Our laundry's come and gone already, sunny, hot, dry and very windy today, one of those days where the first items hung were probably dry before the last items made it onto the line. Towels may not be so crunchy today.

dave
 
Line dried laundry is great until you put on a pair of jeans with a spider in them.
This has occurred to me. Everything gets a good shake before it comes into the house. I mentioned it above, I think, but it's worth the spider risk, given how great jeans come off the line; practically pressed!
 
My mother used an outdoor clothesline until I was 12. Nothing like that fresh smell of sun-dried laundry. That is a lost pleasure these days.
 
This has occurred to me. Everything gets a good shake before it comes into the house. I mentioned it above, I think, but it's worth the spider risk, given how great jeans come off the line; practically pressed!

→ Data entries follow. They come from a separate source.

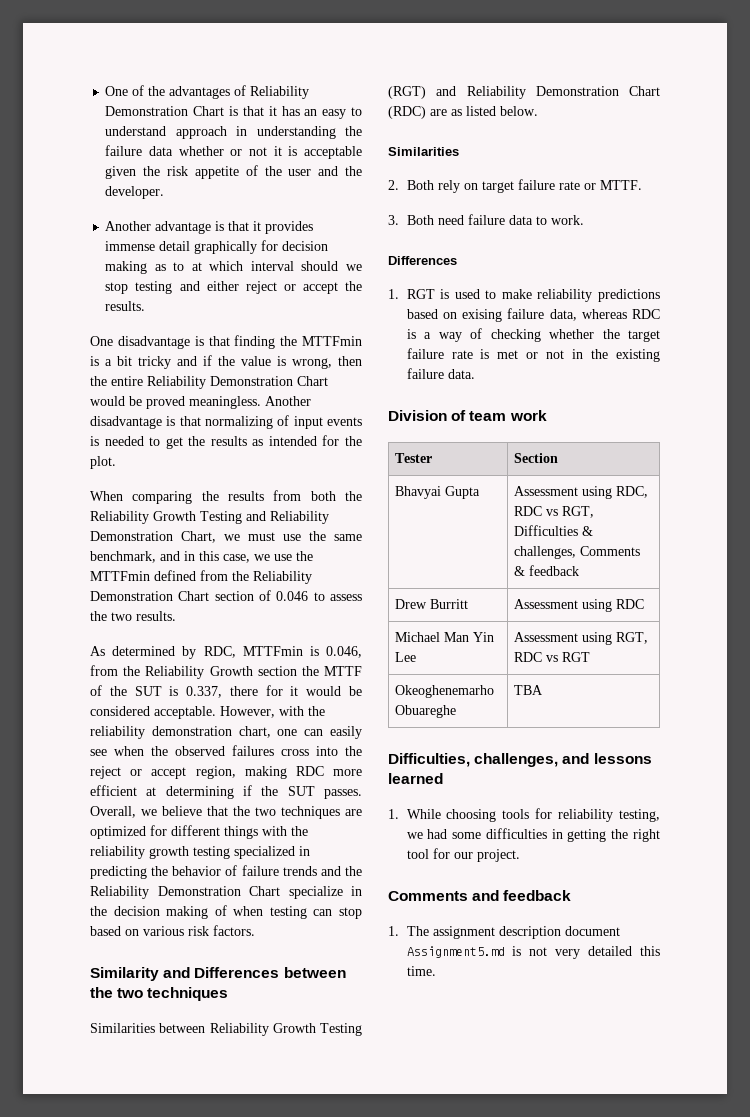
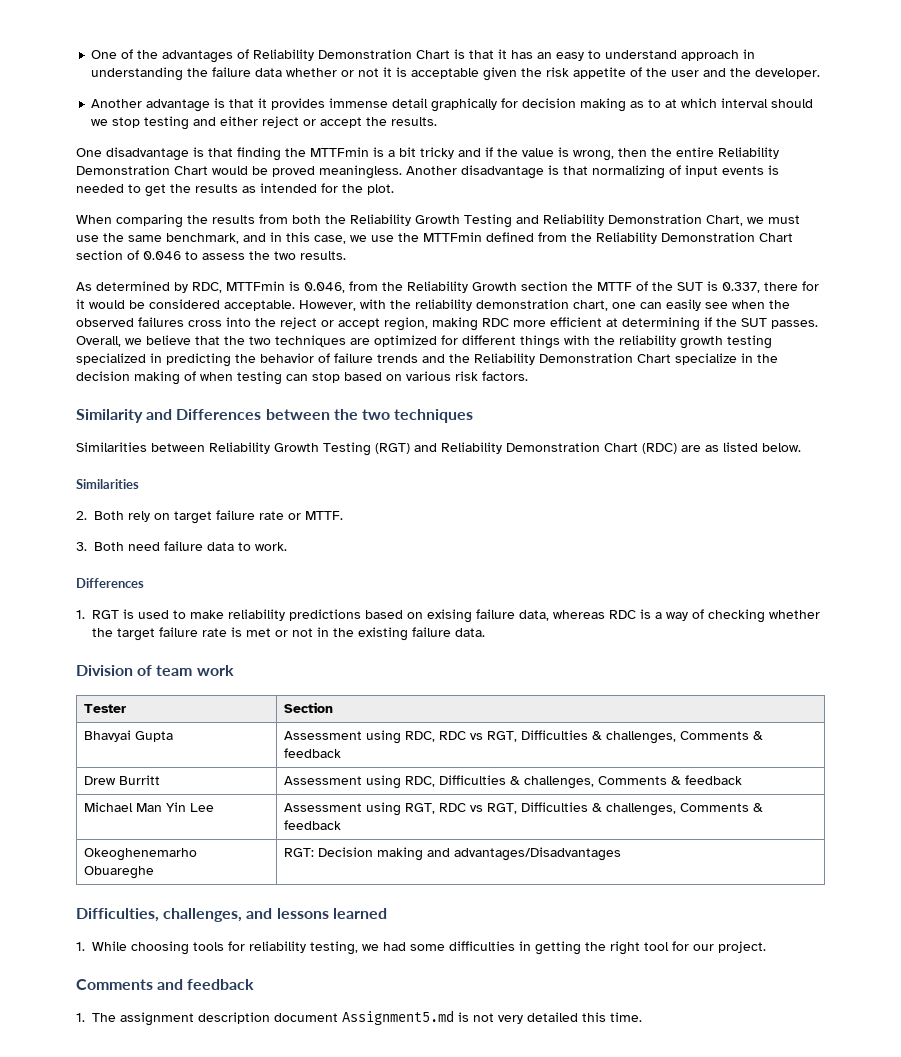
- Drew Burritt | Assessment using RDC
+ Drew Burritt | Assessment using RDC, Difficulties & challenges, Comments & feedback
- Michael Man Yin Lee | Assessment using RGT, RDC vs RGT
- Okeoghenemarho Obuareghe | TBA
+ Michael Man Yin Lee | Assessment using RGT, RDC vs RGT, Difficulties & challenges, Comments & feedback
+ Okeoghenemarho Obuareghe | RGT: Decision making and advantages/Disadvantages

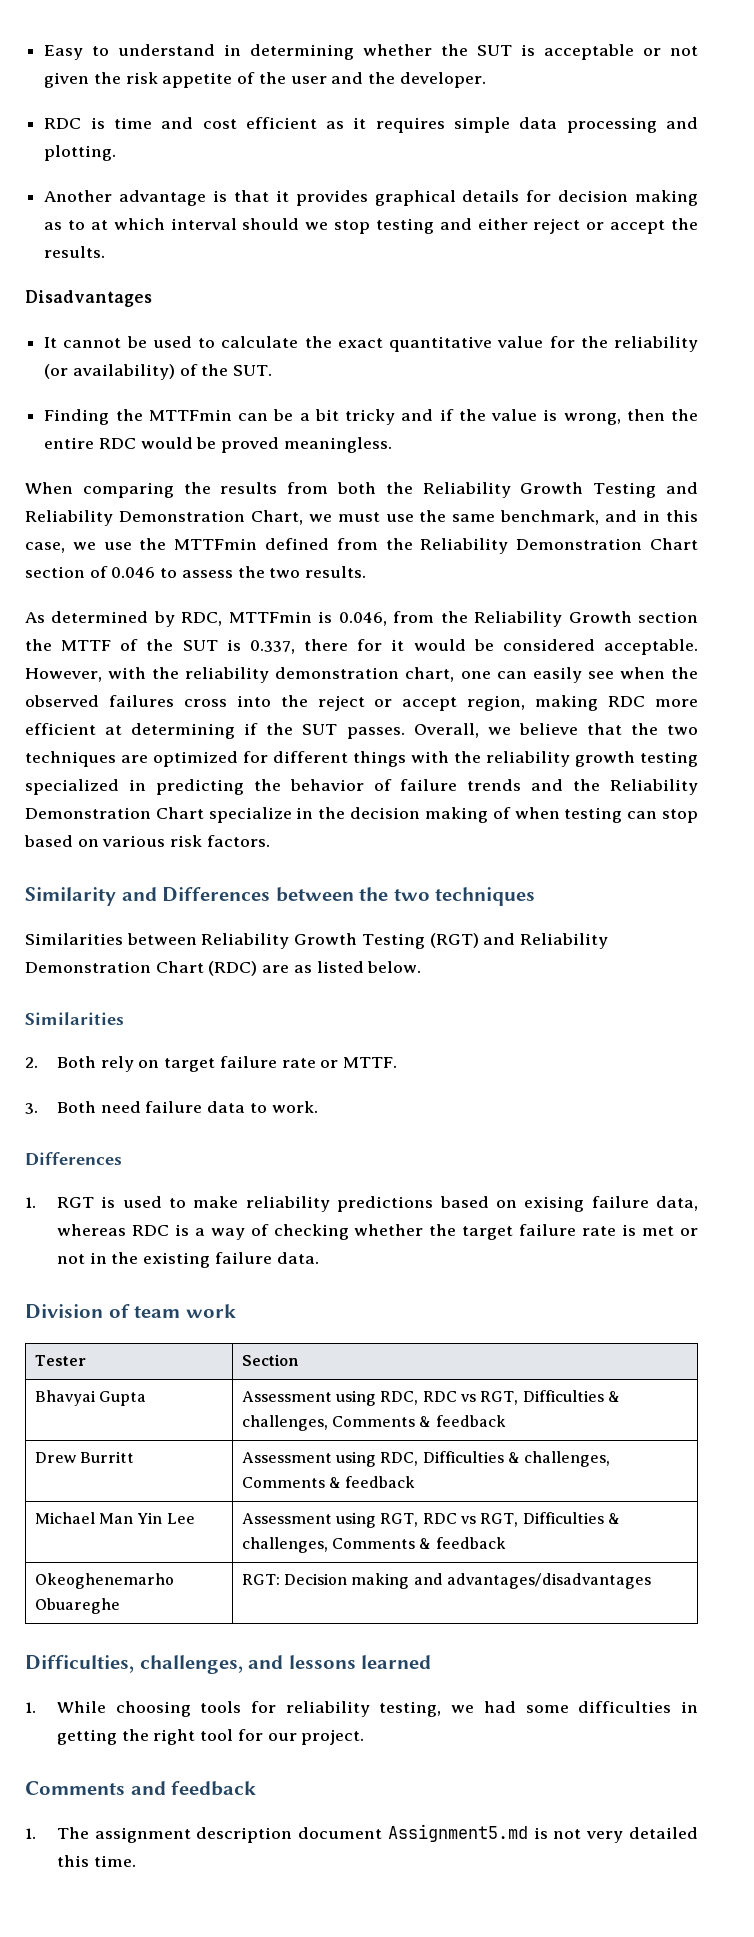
- One of the advantages of Reliability Demonstration Chart is that it has an easy to understand approach in understanding the failure data whether or not it is acceptable given the risk appetite of the user and the developer.
+ Easy to understand in determining whether the SUT is acceptable or not given the risk appetite of the user and the developer.
+ RDC is time and cost efficient as it requires simple data processing and plotting.
- Another advantage is that it provides immense detail graphically for decision making as to at which interval should we stop testing and either reject or accept the results.
+ Another advantage is that it provides graphical details for decision making as to at which interval should we stop testing and either reject or accept the results.
- One disadvantage is that finding the MTTFmin is a bit tricky and if the value is wrong, then the entire Reliability Demonstration Chart would be proved meaningless. Another disadvantage is that normalizing of input events is needed to get the results as intended for the plot.
+ Disadvantages
+ It cannot be used to calculate the exact quantitative value for the reliability (or availability) of the SUT.
+ Finding the MTTFmin can be a bit tricky and if the value is wrong, then the entire RDC would be proved meaningless.
- Okeoghenemarho Obuareghe | RGT: Decision making and advantages/Disadvantages
+ Okeoghenemarho Obuareghe | RGT: Decision making and advantages/disadvantages

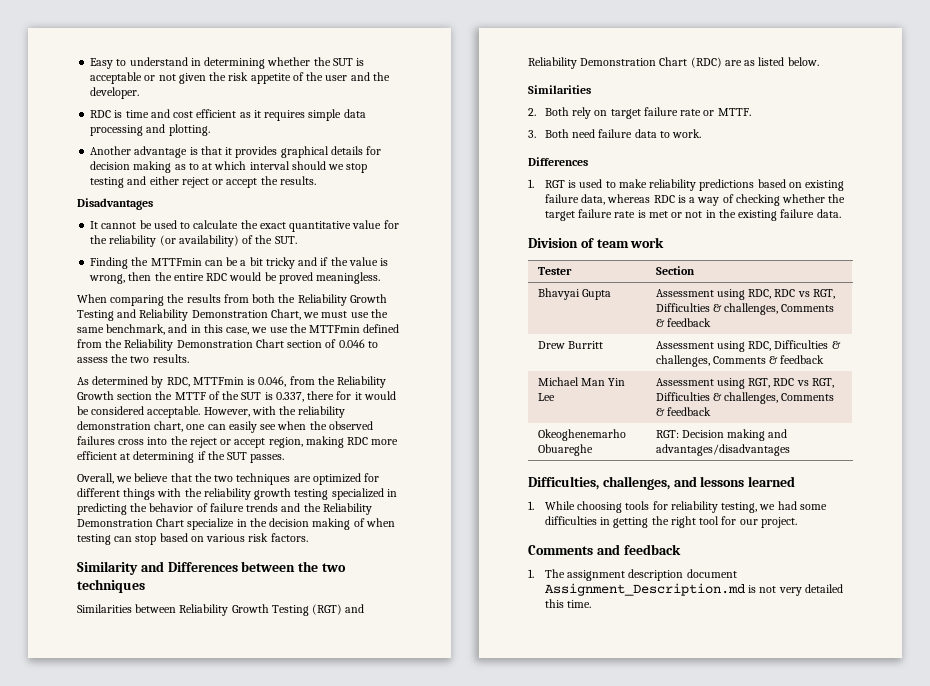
- However, with the reliability demonstration chart, one can easily see when the observed failures cross into the reject or accept region, making RDC more efficient at determining if the SUT passes. Overall, we believe that the two techniques are optimized for different things with the reliability growth testing specialized in predicting the behavior of failure trends and the Reliability Demonstration Chart specialize in the decision making of when testing can stop based on various risk factors.
+ However, with the reliability demonstration chart, one can easily see when the observed failures cross into the reject or accept region, making RDC more efficient at determining if the SUT passes.
+ Overall, we believe that the two techniques are optimized for different things with the reliability growth testing specialized in predicting the behavior of failure trends and the Reliability Demonstration Chart specialize in the decision making of when testing can stop based on various risk factors.
- 1. RGT is used to make reliability predictions based on exising failure data, whereas RDC is a way of checking whether the target failure rate is met or not in the existing failure data.
+ 1. RGT is used to make reliability predictions based on existing failure data, whereas RDC is a way of checking whether the target failure rate is met or not in the existing failure data.
- 1. The assignment description document Assignment5.md is not very detailed this time.
+ 1. The assignment description document Assignment_Description.md is not very detailed this time.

Around here stink bugs seem to enjoy hitching rides on line dried clothes, haven't had spider issues yet.
dave
 

oc_in_fw

Fridays are Fishtastic!
Line dried laundry is great until you put on a pair of jeans with a spider in them.

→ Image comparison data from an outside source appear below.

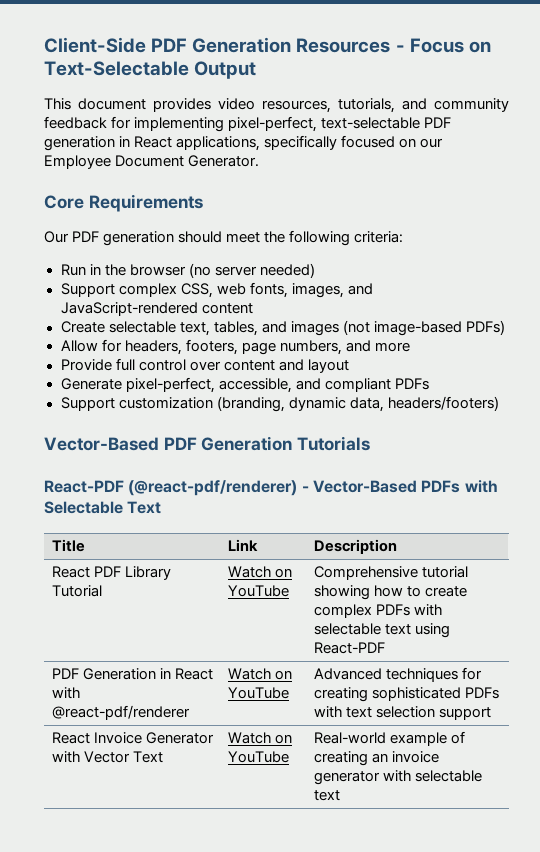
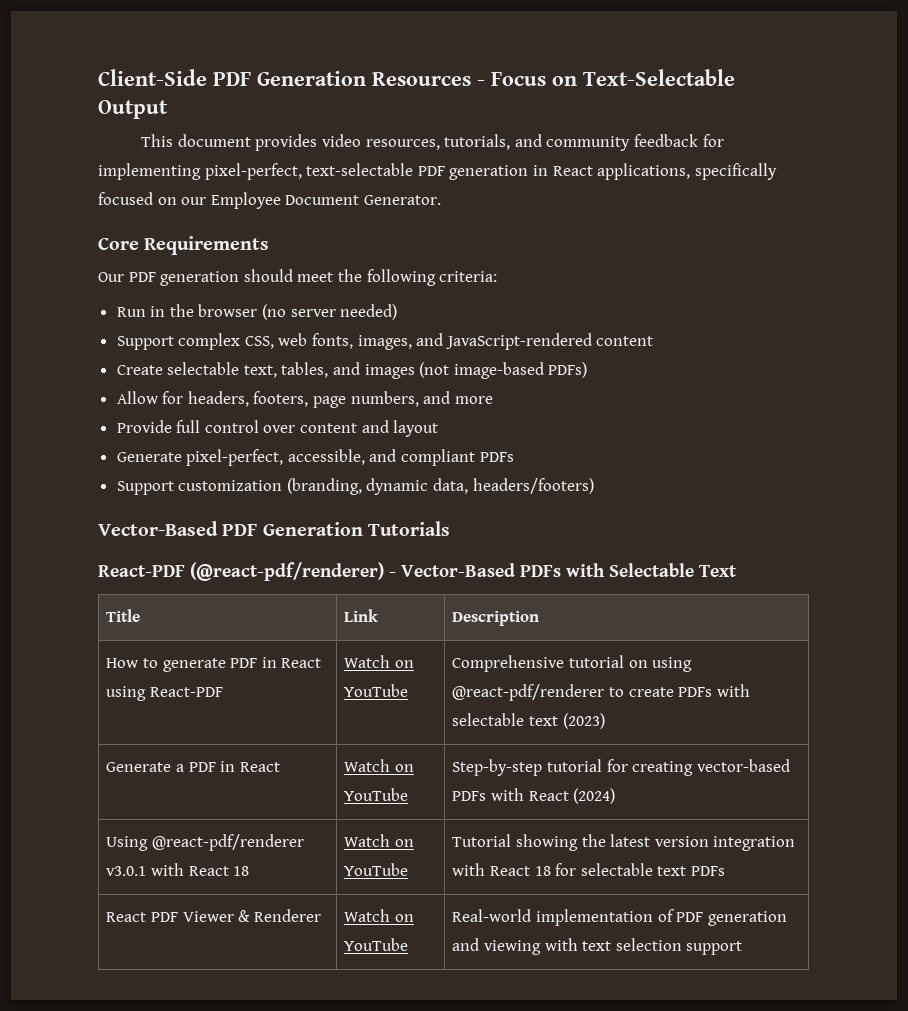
- React PDF Library Tutorial | Watch on YouTube | Comprehensive tutorial showing how to create complex PDFs with selectable text using React-PDF
- PDF Generation in React with @react-pdf/renderer | Watch on YouTube | Advanced techniques for creating sophisticated PDFs with text selection support
- React Invoice Generator with Vector Text | Watch on YouTube | Real-world example of creating an invoice generator with selectable text
+ How to generate PDF in React using React-PDF | Watch on YouTube | Comprehensive tutorial on using @react-pdf/renderer to create PDFs with selectable text (2023)
+ Generate a PDF in React | Watch on YouTube | Step-by-step tutorial for creating vector-based PDFs with React (2024)
+ Using @react-pdf/renderer v3.0.1 with React 18 | Watch on YouTube | Tutorial showing the latest version integration with React 18 for selectable text PDFs
+ React PDF Viewer & Renderer | Watch on YouTube | Real-world implementation of PDF generation and viewing with text selection support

I keep my lawn mowing shoes in the garage. I always tap them out before putting them on due to the possibility of a brown recluse. A black widow will make you sick, but brown recluse will mess you up big time. You could loose big chunks of flesh due to their poison.
 

FarmerTan

"Self appointed king of Arkoland"
Haven't had a dryer for 20+years , wintertime can be a chore, however
we do not miss the drying machine at all.
We do have an electric dryer, but my wife and I only use it to fluff the clothes, then hang em up, she more than I. Once it gets too cold for the line, we hang em around the living room and let the wood stove dry em up. Wifey gets mad about the unmentionables hanging from the ceiling fan when company drops by, I just tell em if they don't like it, don't come back.... The house is paid for since before Clinton left office, mostly because I hate debt and like wood heat. That, and I'm cheap! I mean frugal, lol.
 
I return to update with a laundry hazard I hadn't considered. If you look at the pic on post #29, you can see there is mulch up against some decking underneath my lines. Wow, do hornets love to make nests under decking abutting mulch! They were issuing from and returning to the nest like little fighter pilots. I didn't get stung, but I don't need laundry to become another stressful activity to deal with during the day. So I waited for a cool morning and emptied a can of foaming hornet killer into the nest.

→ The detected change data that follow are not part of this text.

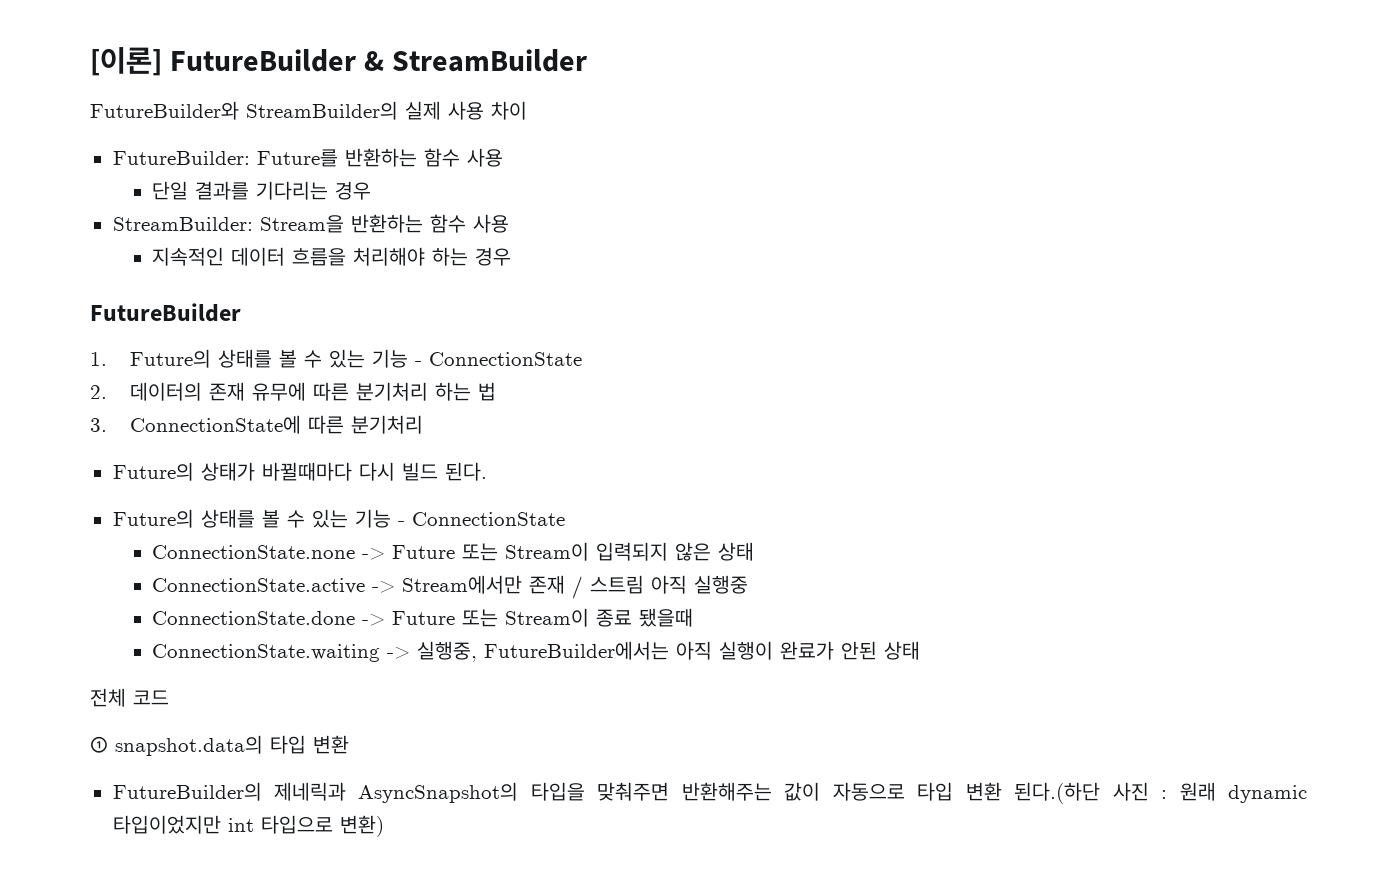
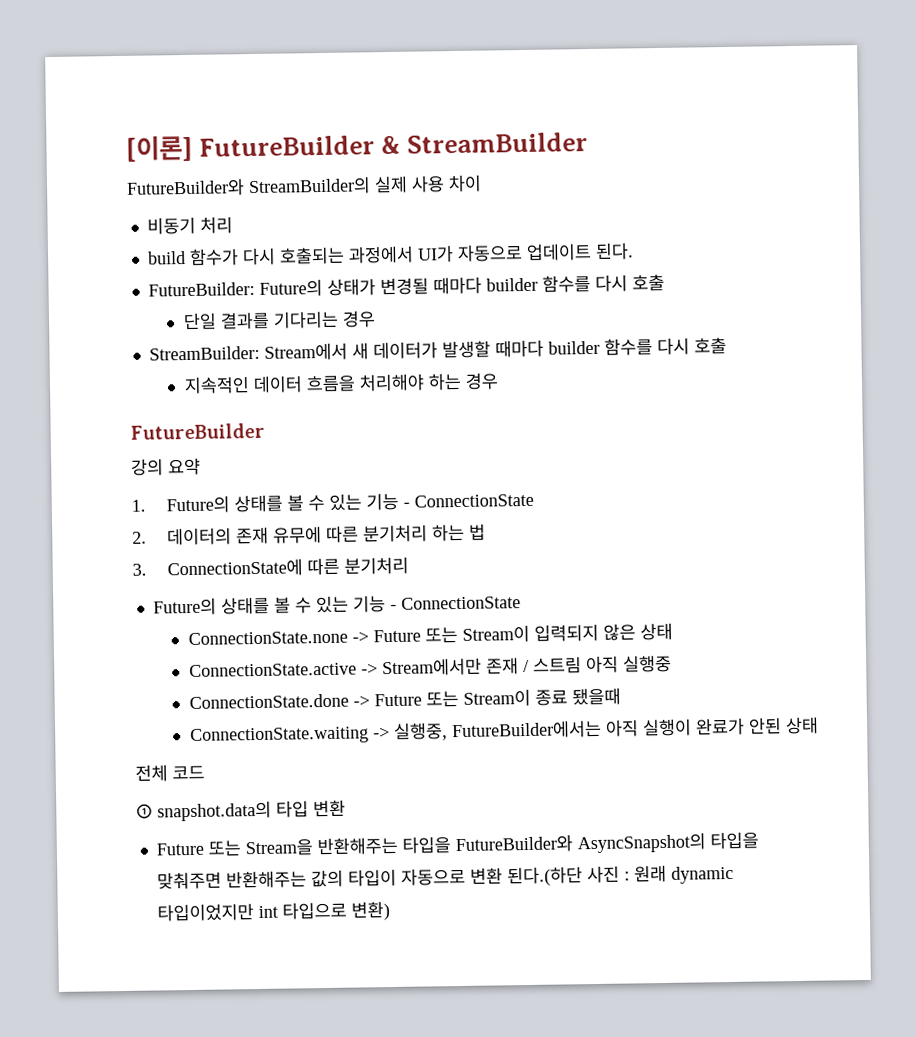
- FutureBuilder: Future를 반환하는 함수 사용
+ 비동기 처리
+ build 함수가 다시 호출되는 과정에서 UI가 자동으로 업데이트 된다.
+ FutureBuilder: Future의 상태가 변경될 때마다 builder 함수를 다시 호출
- StreamBuilder: Stream을 반환하는 함수 사용
+ StreamBuilder: Stream에서 새 데이터가 발생할 때마다 builder 함수를 다시 호출
+ 강의 요약
- Future의 상태가 바뀔때마다 다시 빌드 된다.
- FutureBuilder의 제네릭과 AsyncSnapshot의 타입을 맞춰주면 반환해주는 값이 자동으로 타입 변환 된다.(하단 사진 : 원래 dynamic 타입이었지만 int 타입으로 변환)
+ Future 또는 Stream을 반환해주는 타입을 FutureBuilder와 AsyncSnapshot의 타입을 맞춰주면 반환해주는 값의 타입이 자동으로 변환 된다.(하단 사진 : 원래 dynamic 타입이었지만 int 타입으로 변환)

There are also paper wasps nests underneath the visible eaves in the pic, but the birds take care of these (eventually).

I know lint-caused dryer fires are a hazard, but I didn't think a clothes line could get so challenging.

Enjoy your Sundays, gents, and attending to all that must be attended to (or not) . . . .
 

oc_in_fw

Fridays are Fishtastic!
I work second shift, so I get to bed late. I find the best time to kill a nest is at 2 AM or so. I have killed literally thousands of wasps over the last 5 years, and have never been stung.